GOAL OF THE EXERCISE - Using the material below, return exactly the lines between the one holding "[95,295,194,314] [139,324,238,342] [95,351,150,370]" and the one holding "[639,1113,659,1132] 也 ->", inclusive, and no others.
********************
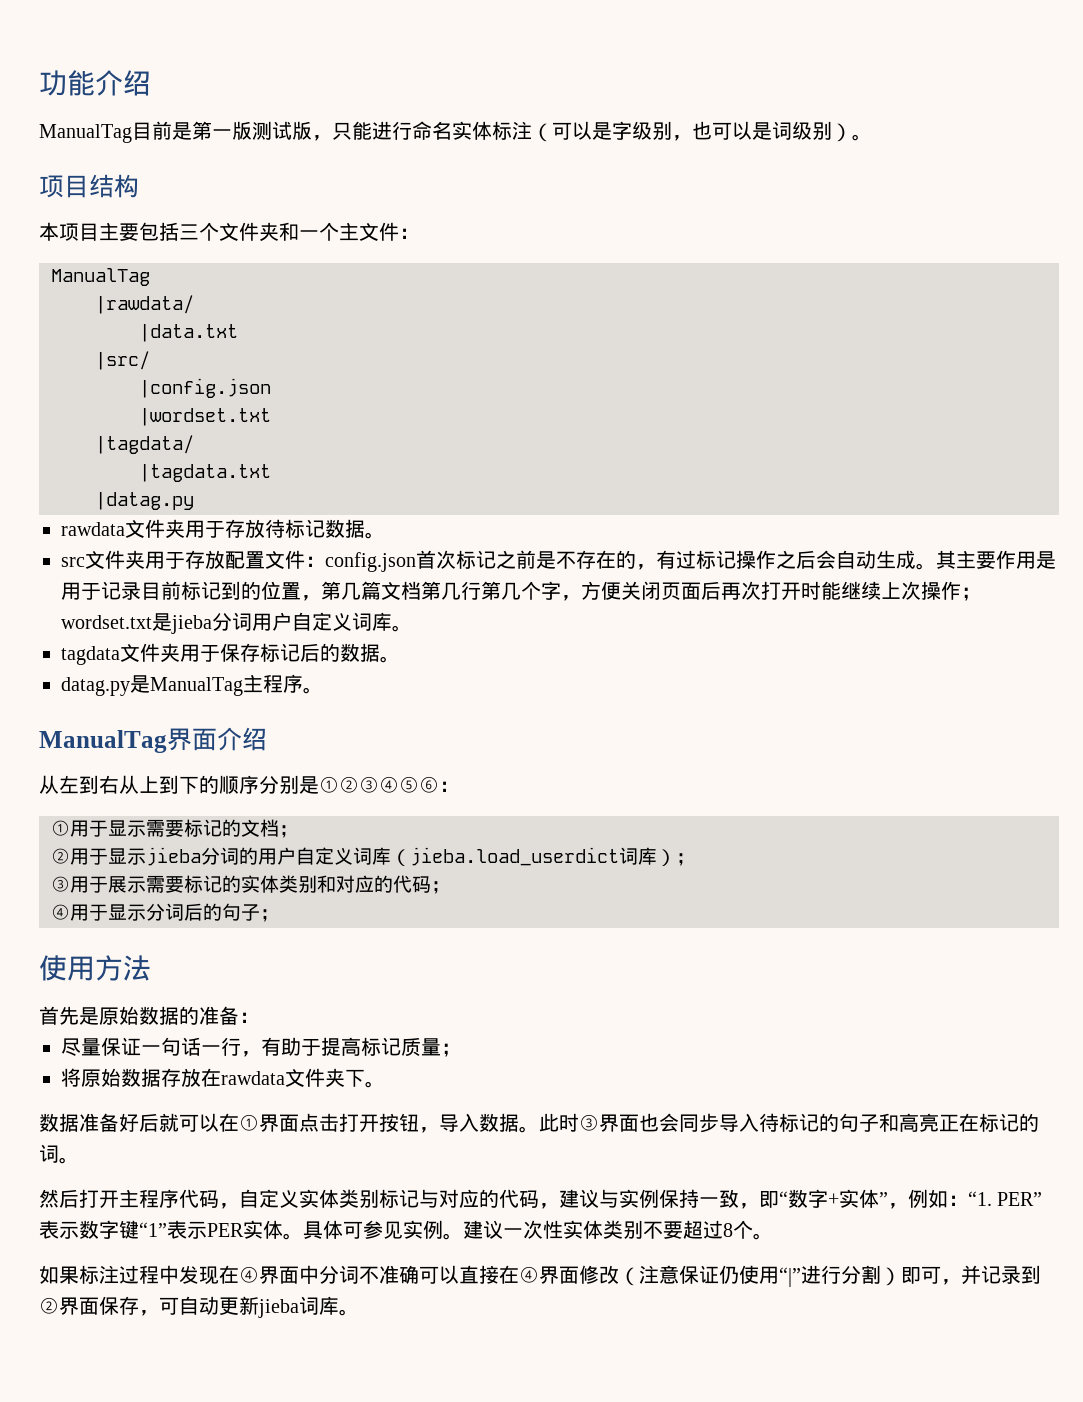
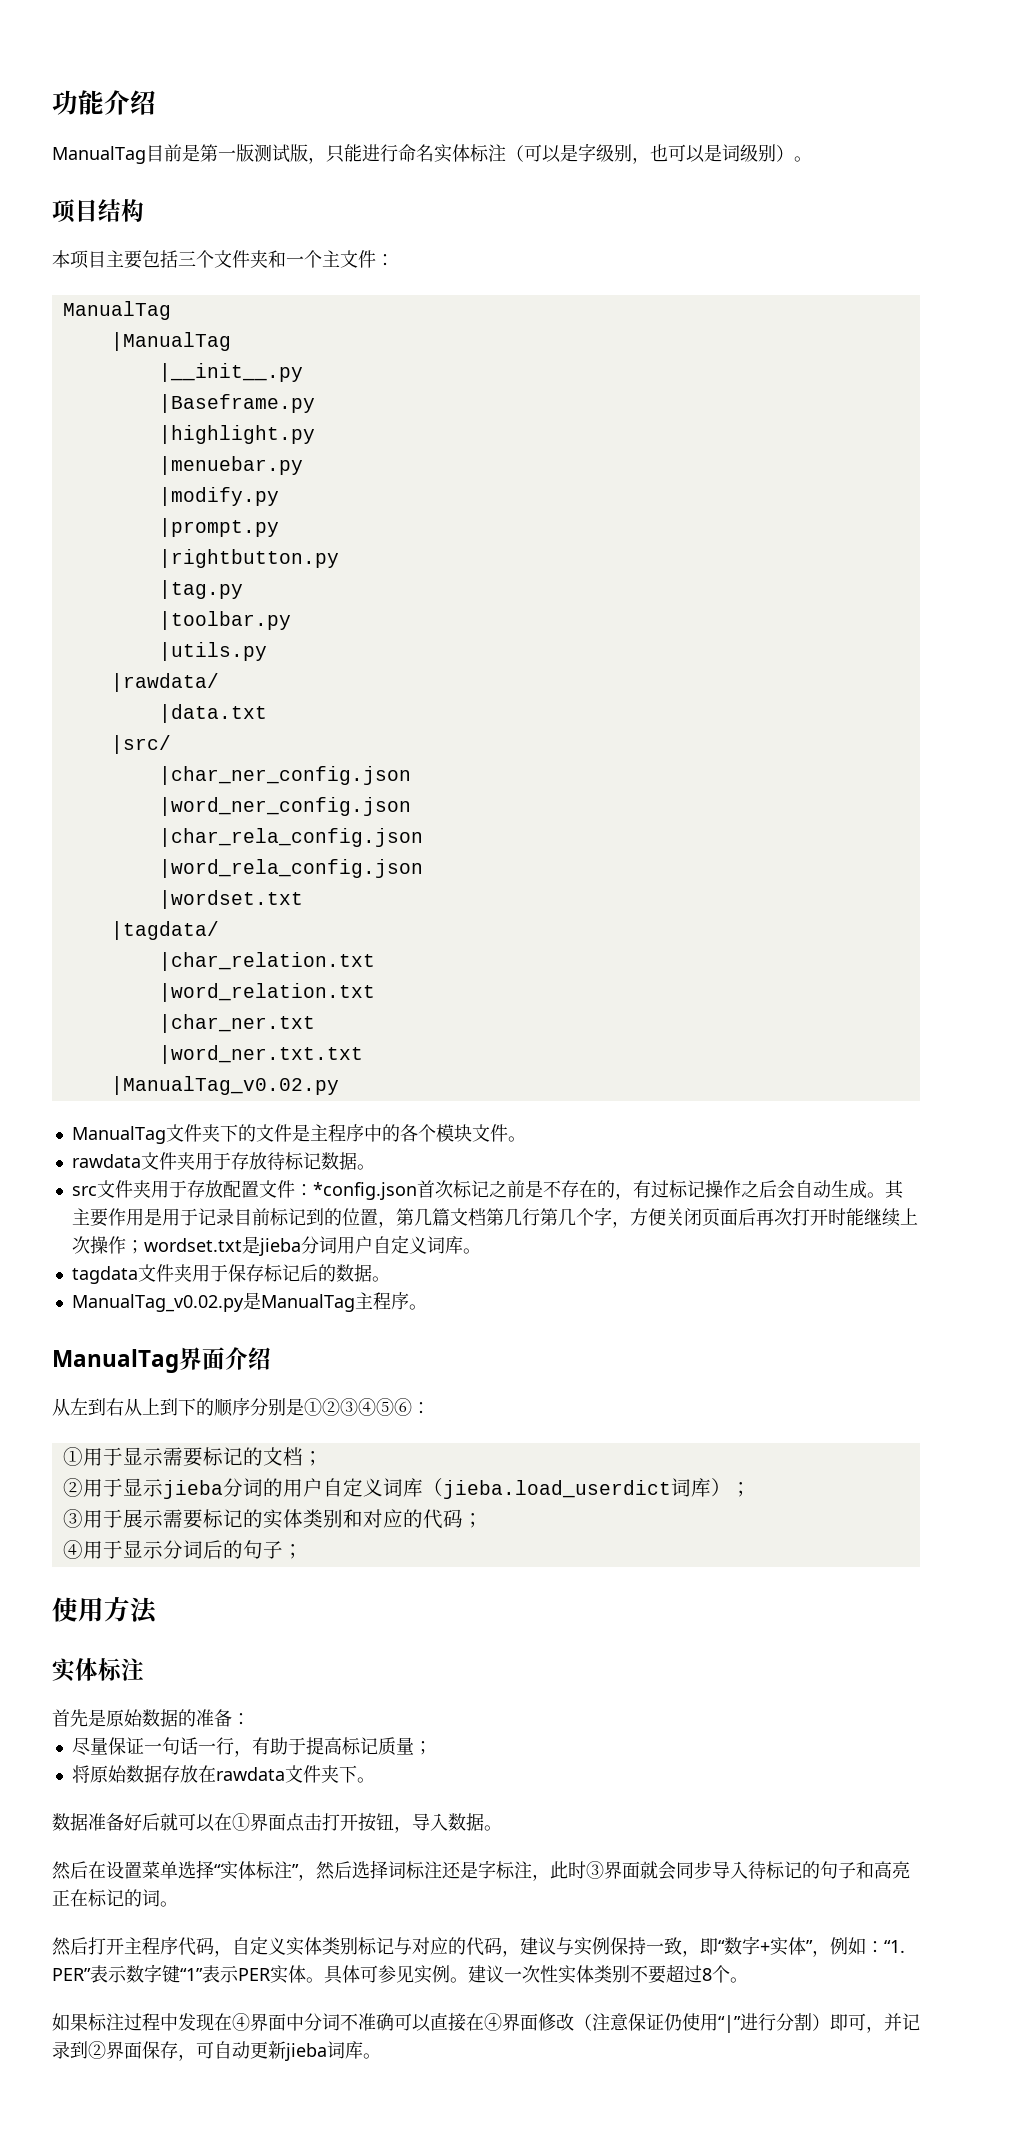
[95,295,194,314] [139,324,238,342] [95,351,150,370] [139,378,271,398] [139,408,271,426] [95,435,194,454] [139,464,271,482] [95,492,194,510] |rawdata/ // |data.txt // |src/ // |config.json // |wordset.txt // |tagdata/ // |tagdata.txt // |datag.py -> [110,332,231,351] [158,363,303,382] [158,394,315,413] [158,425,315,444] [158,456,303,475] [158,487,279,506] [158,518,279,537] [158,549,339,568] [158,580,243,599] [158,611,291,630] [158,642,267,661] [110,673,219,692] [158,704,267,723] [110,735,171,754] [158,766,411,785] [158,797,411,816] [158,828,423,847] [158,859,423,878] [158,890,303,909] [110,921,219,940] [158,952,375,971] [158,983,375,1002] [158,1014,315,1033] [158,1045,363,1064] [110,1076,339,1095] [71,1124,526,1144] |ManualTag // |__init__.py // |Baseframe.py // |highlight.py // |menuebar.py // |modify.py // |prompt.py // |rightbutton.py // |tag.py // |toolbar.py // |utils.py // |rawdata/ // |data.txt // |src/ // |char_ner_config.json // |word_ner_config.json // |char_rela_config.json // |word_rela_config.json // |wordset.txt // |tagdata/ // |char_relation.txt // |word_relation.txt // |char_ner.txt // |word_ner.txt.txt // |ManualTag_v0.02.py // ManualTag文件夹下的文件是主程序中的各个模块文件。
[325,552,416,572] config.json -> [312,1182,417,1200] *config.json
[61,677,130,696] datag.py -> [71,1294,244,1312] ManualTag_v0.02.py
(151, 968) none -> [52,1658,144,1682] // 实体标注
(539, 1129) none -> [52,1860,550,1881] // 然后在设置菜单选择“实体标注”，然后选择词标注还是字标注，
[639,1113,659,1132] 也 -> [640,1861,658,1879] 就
********************
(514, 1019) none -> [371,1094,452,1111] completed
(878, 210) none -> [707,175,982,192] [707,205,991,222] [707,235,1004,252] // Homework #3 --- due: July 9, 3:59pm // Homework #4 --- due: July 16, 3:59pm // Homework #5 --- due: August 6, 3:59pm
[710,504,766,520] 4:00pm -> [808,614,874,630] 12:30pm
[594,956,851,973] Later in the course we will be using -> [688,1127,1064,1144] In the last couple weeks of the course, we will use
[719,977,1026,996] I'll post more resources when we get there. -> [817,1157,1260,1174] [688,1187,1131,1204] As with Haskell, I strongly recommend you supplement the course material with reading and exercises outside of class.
********************
SOLUTION FOR THIS TASK -
[95,295,194,314] [139,324,238,342] [95,351,150,370] [139,378,271,398] [139,408,271,426] [95,435,194,454] [139,464,271,482] [95,492,194,510] |rawdata/ // |data.txt // |src/ // |config.json // |wordset.txt // |tagdata/ // |tagdata.txt // |datag.py -> [110,332,231,351] [158,363,303,382] [158,394,315,413] [158,425,315,444] [158,456,303,475] [158,487,279,506] [158,518,279,537] [158,549,339,568] [158,580,243,599] [158,611,291,630] [158,642,267,661] [110,673,219,692] [158,704,267,723] [110,735,171,754] [158,766,411,785] [158,797,411,816] [158,828,423,847] [158,859,423,878] [158,890,303,909] [110,921,219,940] [158,952,375,971] [158,983,375,1002] [158,1014,315,1033] [158,1045,363,1064] [110,1076,339,1095] [71,1124,526,1144] |ManualTag // |__init__.py // |Baseframe.py // |highlight.py // |menuebar.py // |modify.py // |prompt.py // |rightbutton.py // |tag.py // |toolbar.py // |utils.py // |rawdata/ // |data.txt // |src/ // |char_ner_config.json // |word_ner_config.json // |char_rela_config.json // |word_rela_config.json // |wordset.txt // |tagdata/ // |char_relation.txt // |word_relation.txt // |char_ner.txt // |word_ner.txt.txt // |ManualTag_v0.02.py // ManualTag文件夹下的文件是主程序中的各个模块文件。
[325,552,416,572] config.json -> [312,1182,417,1200] *config.json
[61,677,130,696] datag.py -> [71,1294,244,1312] ManualTag_v0.02.py
(151, 968) none -> [52,1658,144,1682] // 实体标注
(539, 1129) none -> [52,1860,550,1881] // 然后在设置菜单选择“实体标注”，然后选择词标注还是字标注，
[639,1113,659,1132] 也 -> [640,1861,658,1879] 就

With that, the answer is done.